From your description, it sounds as if you may be ready for intercourse far earlier than some other women. If you have had no tearing or episiotomy, and your lochia (bleeding) has changed from red to pink and is scant in amount, it is probably fine for you to resume sexual relations as soon as two weeks postpartum. I would advise this additional week to assure the healing and closure of the cervix.

You will want to protect yourself from another pregnancy by using a contraceptive method.

You should not resume sexual relations if you have any fever, malodorous discharge or red bleeding.

For some women, it takes much longer than six weeks until they are ready to make love. Advice should be provided to women based on individual variations.

A review entitled “Sexuality during Pregnancy and the Year Postpartum” was published in The Journal of Family Practice (1998) by J. Byrd et al. 47(4), 305-8. It reported that “there is little agreement in the findings of research on the resumption of sexual activity following childbirth”. They state that “at five to seven weeks postpartum, only 50 percent of women had resumed intercourse.” Numerous reasons have been suggested for the delay in resumption of vaginal intercourse after childbirth. The principal ones are: pain related to an episiotomy; vaginal bleeding or discharge; fatigue and discomfort related to inadequate lubrication of the vagina, due to low levels of estrogen in the postpartum period.

Women who have had a lengthy labor following a high risk pregnancy or women who have had a birth assisted by a vacuum extraction, forceps or cesarean, may not wish, nor perhaps should they, resume intercourse until 8 to 12 weeks postpartum, or perhaps even longer. Women who suffer extensive perineal tearing, or those with a large episiotomy or mediolateral episiotomy, may not be “comfortable” for several months after the birth.

Resuming intimacy after giving birth

After giving birth many women go through a period of adjustment to their “new” body. You may wonder if you will lose the weight you gained during pregnancy and if you will ever get your figure back again. It can be very helpful to see that you are still desired by your partner.

The postpartum period is a good time to explore being close to your partner without sexual intercourse. You both may be eagerly awaiting the opportunity to make love again, and this is an important time to approach each other with tenderness and continued communication.

You may find that you have little or no interest in sexual intercourse immediately following childbirth. When you are ready, you can resume sexual intercourse when your perineum is comfortable, the episiotomy has healed, and the lochia has stopped.

It is common to feel very dry and lack the vaginal lubrication that had been normal for you. This is due to the reduced estrogen after the delivery of the placenta. Prolactin and oxytocin can also interfere with lubrication if you are nursing. It is normal for vaginal dryness to last up to six months. You can apply a water-based vaginal lubricant, such as astroglide or liquid silk, to help make intimacy more pleasurable. If intercourse causes you discomfort, you may want to wait a little longer or find other sexual practices that you and your partner enjoy.

Because there is decreased tone in the perineal muscles you may notice less pleasurable friction during intercourse. You may find that your orgasms are less intense for the first few months.
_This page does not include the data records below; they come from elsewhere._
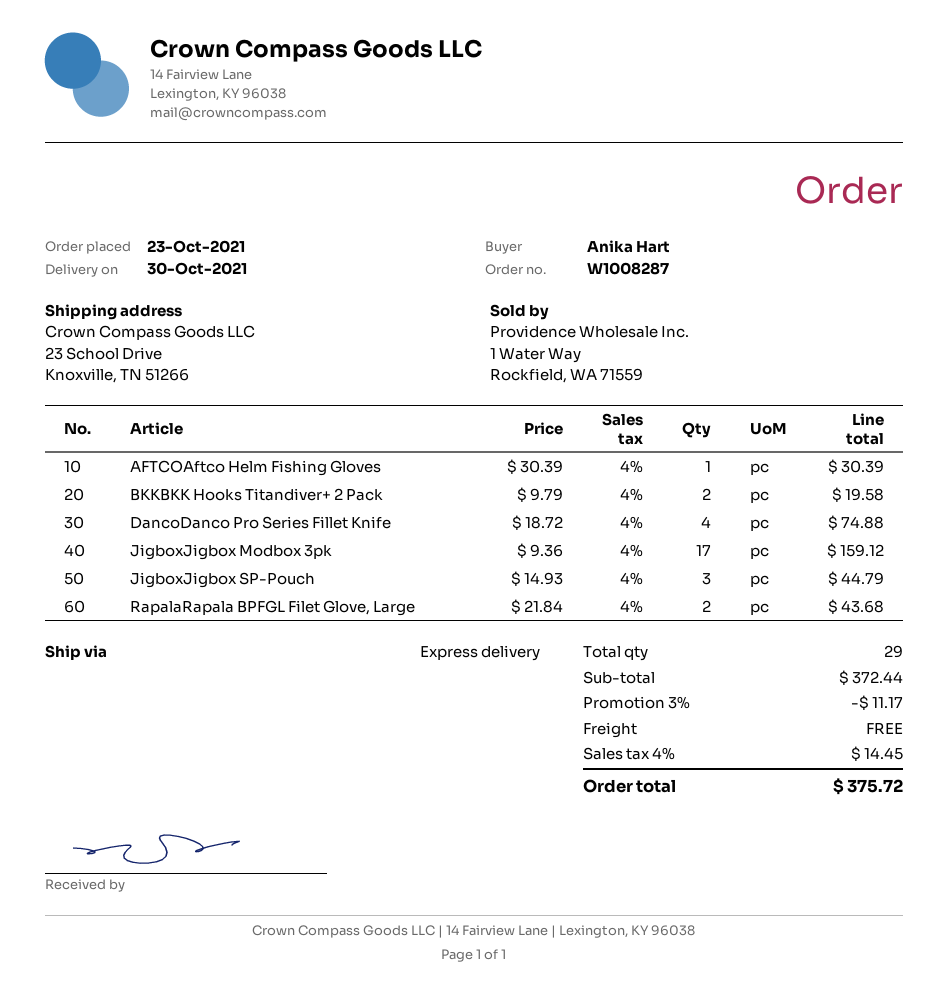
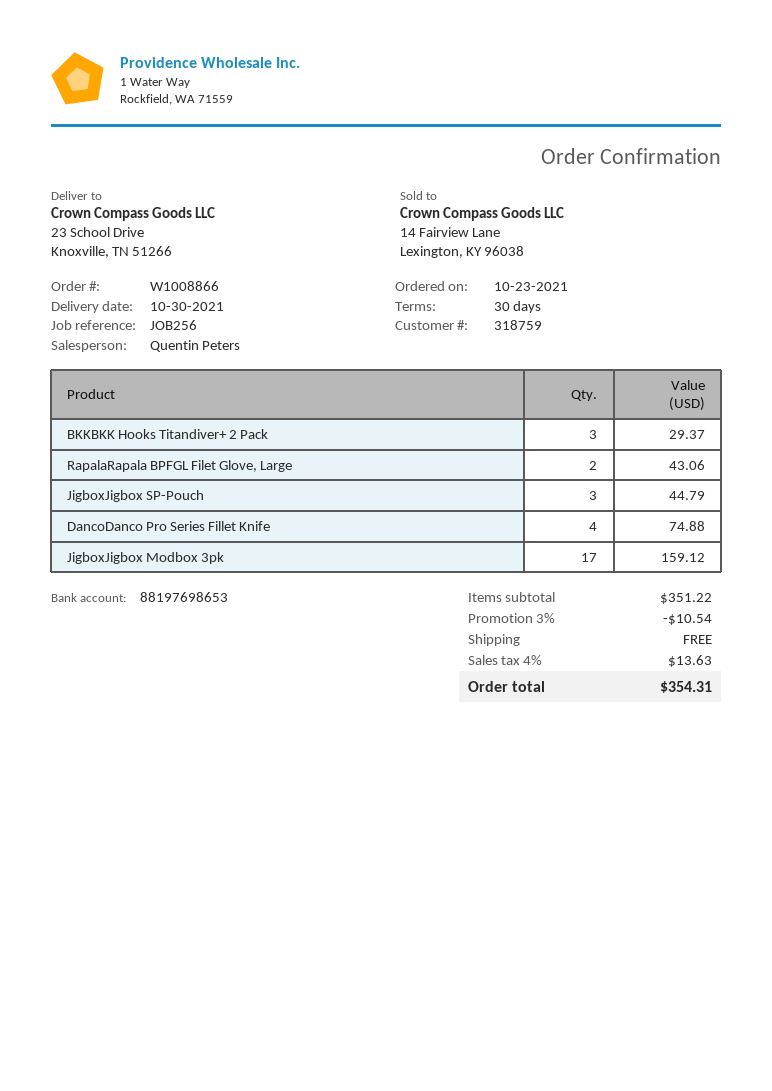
order number: W1008287 -> W1008866
AFTCOAftco Helm Fishing Gloves: 1 for 30.39 -> none
BKKBKK Hooks Titandiver+ 2 Pack: 2 for 19.58 -> 3 for 29.37
RapalaRapala BPFGL Filet Glove, Large: 2 for 43.68 -> 2 for 43.06
subtotal: 372.44 -> 351.22
discount: 3% = 11.17 -> 3% = 10.54
tax: 4% = 14.45 -> 4% = 13.63
total: 375.72 -> 354.31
These are normal occurrences after giving birth. To help increase muscle tone, resume your Kegel exercises (perineal tightening) that you learned in childbirth class. Practice Kegel exercises at least 50 times every day, slowly increasing to 100 repetitions.

Because you are probably fatigued after giving birth, you may want to experiment with making love in the morning or afternoon, rather than at the end of a day when you are already too tired. If you are breastfeeding, nurse your baby prior to your lovemaking to help extend the time you and your partner have together.

While conception is highly unlikely in the postpartum period, when exclusive breastfeeding, if another pregnancy is not desired at this time, it would be wise to resume the use of contraceptives. Discuss your options with your care provider.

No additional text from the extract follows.